Monday, June 29, 2009

Let the rivers clap their hands

Why do we clap in church? I mean, applaud. Why do we applaud in church?

I was struck again, in a recent church visit, by this response of the congregation to adult immersion baptisms. It happens at College Church, too, so this is not picking on another church's culture. I can recognize and accept, at some level, that this is at least a sign of the peoples' engagement with what is going on, a celebration of the step of identification taken by those being baptized, and even an expression of praise to God. It can be all this. But is applause really the best way to express these things?

Where else and when else do we applaud? Performances - artistic, athletic, oratorical. For whom do we applaud? For those who have excelled or excited us by achieving at or above our expectations. Sure, we often applaud politely just because an event is finally over. But I mean those times when applause is sincere and spontaneous. Because whatever else may be going on when people applaud at baptisms, they are being sincere and (probably at least somewhat) spontaneous.

Interestingly, at my church - where we baptize infants as well as professed believers, and where we may sprinkle or immerse believers - there is never clapping at an infant baptism or an adult sprinkling. Does that help get at the focus or impetus for applause? Whom would we applaud when an infant is baptized - the pastor? the parents? the child, who is the least involved of all the participants? God?

If applause is an act of praise in a believer's baptism, then why do we not feel the impetus to applaud at an infant's? Baptism is a sign of grace, which is God's, so ...

No, I am stuck with the feeling that people applaud because, as with so many other areas of public discourse, we have lost a greater vocabulary of praise. I don't think we can convincingly argue that applause is a biblical response. The one - and I do really mean the only - biblical call to "clap your hands" is, famously, Psalm 47:1. Two other references are somewhat neutral, but specifically refer to nature anthropomorphically (rivers, trees clapping their hands). And these 3 references combined share a sense of God's awesome might and judgment. All other biblical uses of the verb are in the context of war, aggression, and taunting. So, not a lot of textual underpinning for clapping as an expression of praise. Go ahead and play the cultural card, but I don't think that gets us a whole lot farther.
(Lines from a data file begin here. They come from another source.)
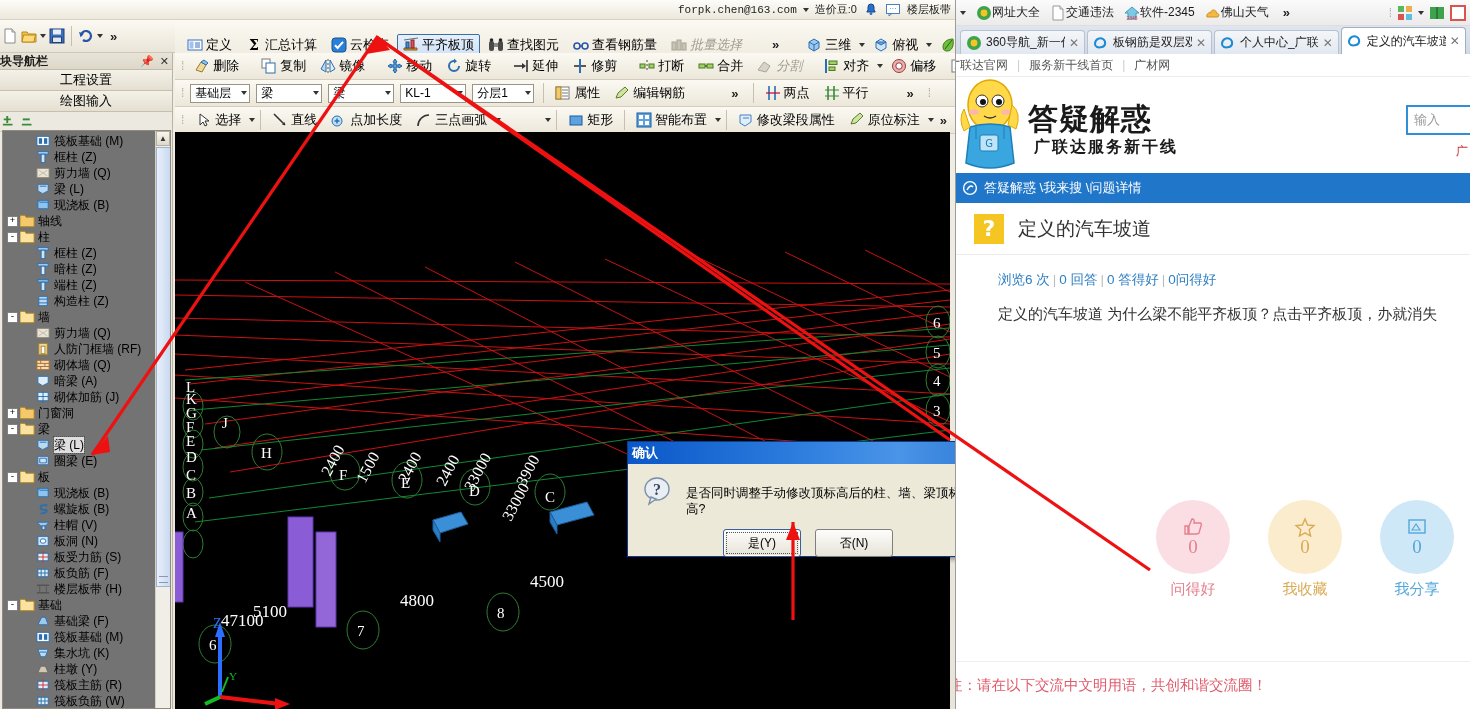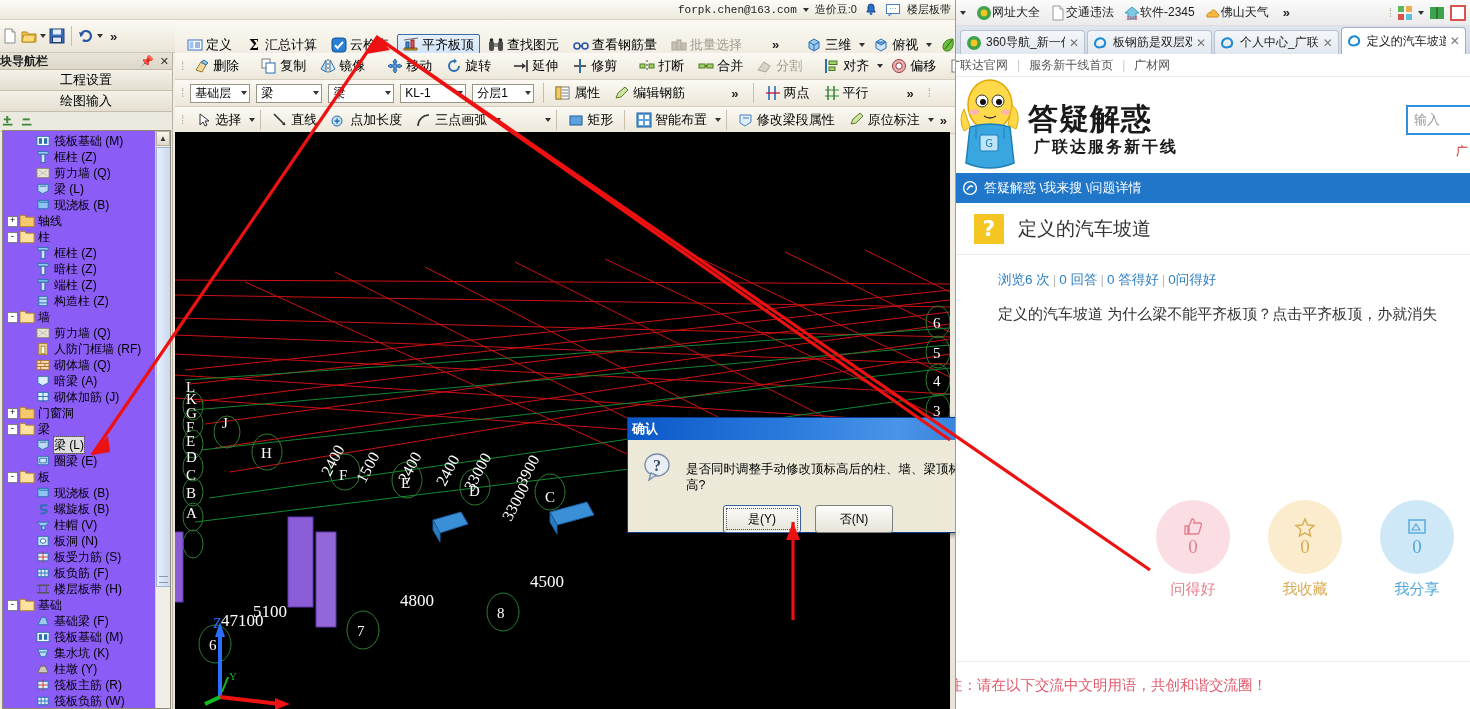"批量选择" .tbtn.disabled { font-style: none -> italic }
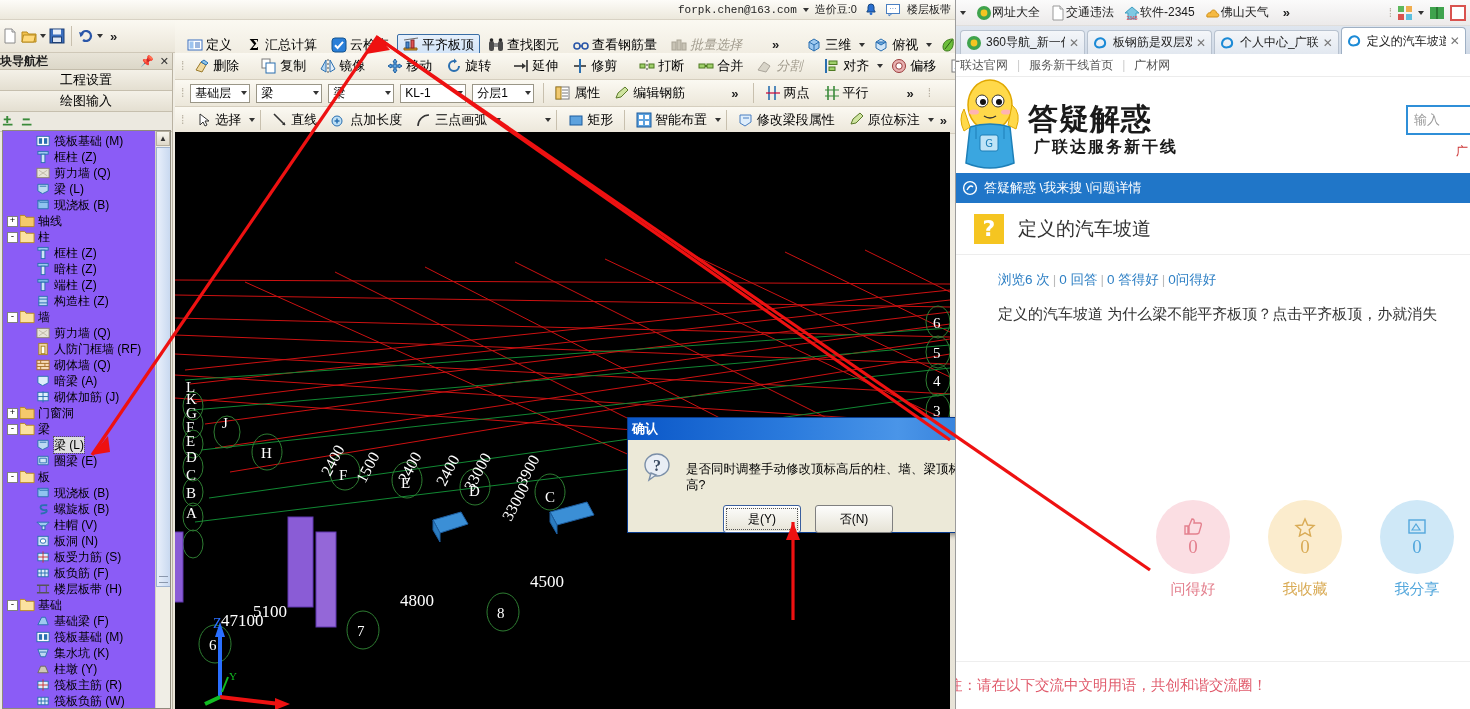"筏板基础 (M)" .tree-wrap { background: #8b5cf6 -> #737373 }
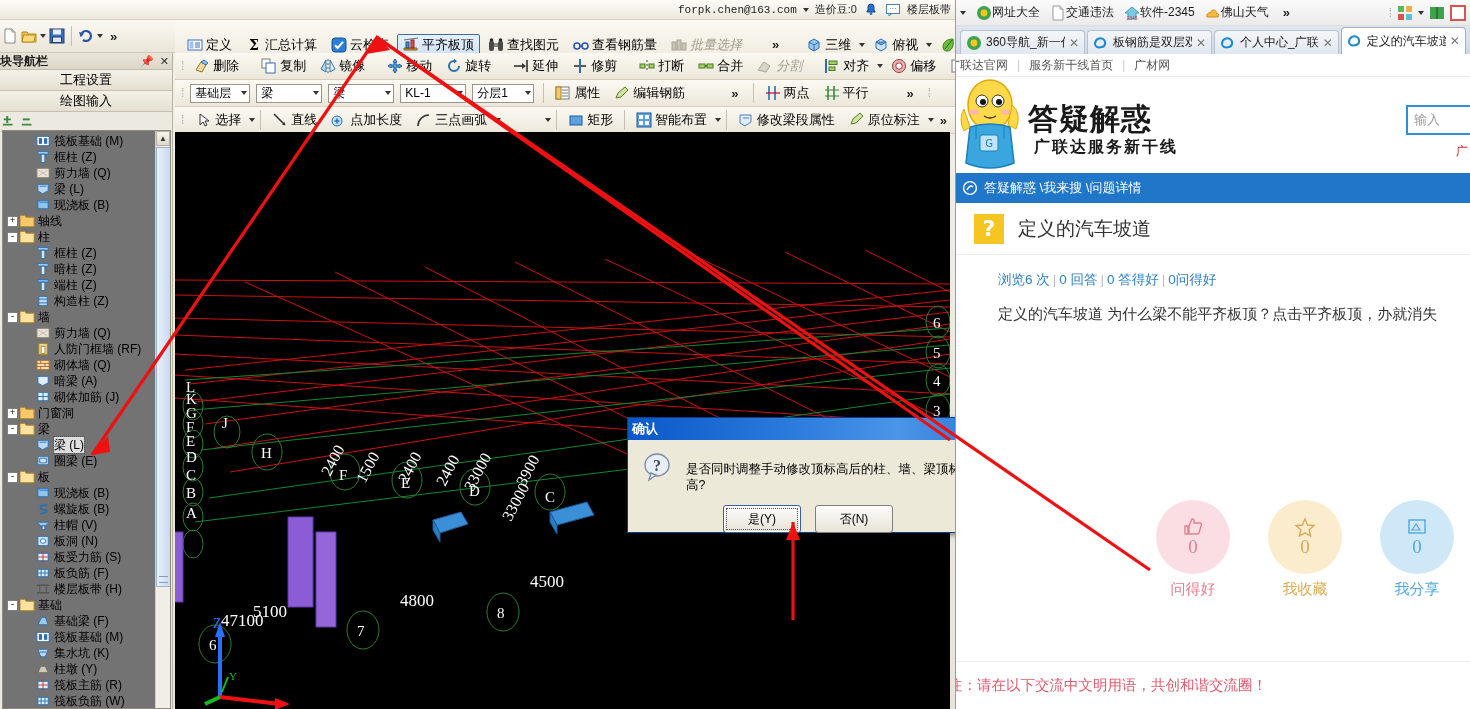"确认" #dialog { top: 417px -> 441px }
We do have some biblical language that seems to me appropriate to the occasion of baptism - both of believers and of infants. The two that spring to mind have both been co-opted by popular culture's portrayal of rural uneducated American Chrisitianity. [Note: I am not saying the Christian church in rural America is uneducated. I am saying it is generally portrayed that way.] In those settings, the perfectly good and potentially exuberant expressions are made to look ... well, stupid.

I refer of course to "Amen" and "Hallelujah."
Amen - yes, or So be it.
Hallelujah - praise the Lord.
Hebrew words that have gone with the church into every language the church has gone, without translation, and transliterated in ways that are completely understandable to all who know the words. I have no doubt that in heaven - where the Bible suggests these words will be in vibrant use - we will hear "Amen" and "Hallelujah" in all the accents and colors of north, south, east and west. Why are we too cultured or timid to trot them out in our services?

I stubbornly, but I hope humbly, say "Amen" when someone comes up out of the baptismal water. Very few others join me in it. Well, but there are those who also don't clap then. Maybe we're just too used to spectating. Maybe I/we need to be leading and teaching and encouraging this - or some other, if there is a larger vocabulary of response.

But there is another level of response that I fear gets ignored when we have clapped at baptisms. As at a concert, we clap ... then go home. Have we done all we can do at a baptism service, whether we clap or add our "Amen"? I know I need to make one more response, and that is to somehow get to each person whose baptism I have witnessed - in person or in writing - and affirm God's work in them, celebrate personally their response of faith and obedience, and assure them of my prayer for them. This would complete the baptism service for both of us.

And it would long outlast a few seconds of, even genuine, applause. And, for that matter, the fading "Amen!"

3 comments:

Jim Lowery said...

AMEN, Brother! I "praise the LORD" for the Bible study you did on the "rationale" for clapping, and applaud your insights.

Thank you for (knowing you, humbly) sharing the wisdom that The Only-Wise God has granted to you.I am enriched again by your pastoral heart.

Vivien Pehrson said...

I, personally, am a little offended when there is clapping, as it has a cultural, worldly face for me. I understand the response as joyful affirmation, but would prefer to have a verse of a hymn that is appropriate, one sung immediately and one that would become so familiar as to be our corporate, loving, afirming response.

Chuck King said...

And thanks for your call about this, too, Viv!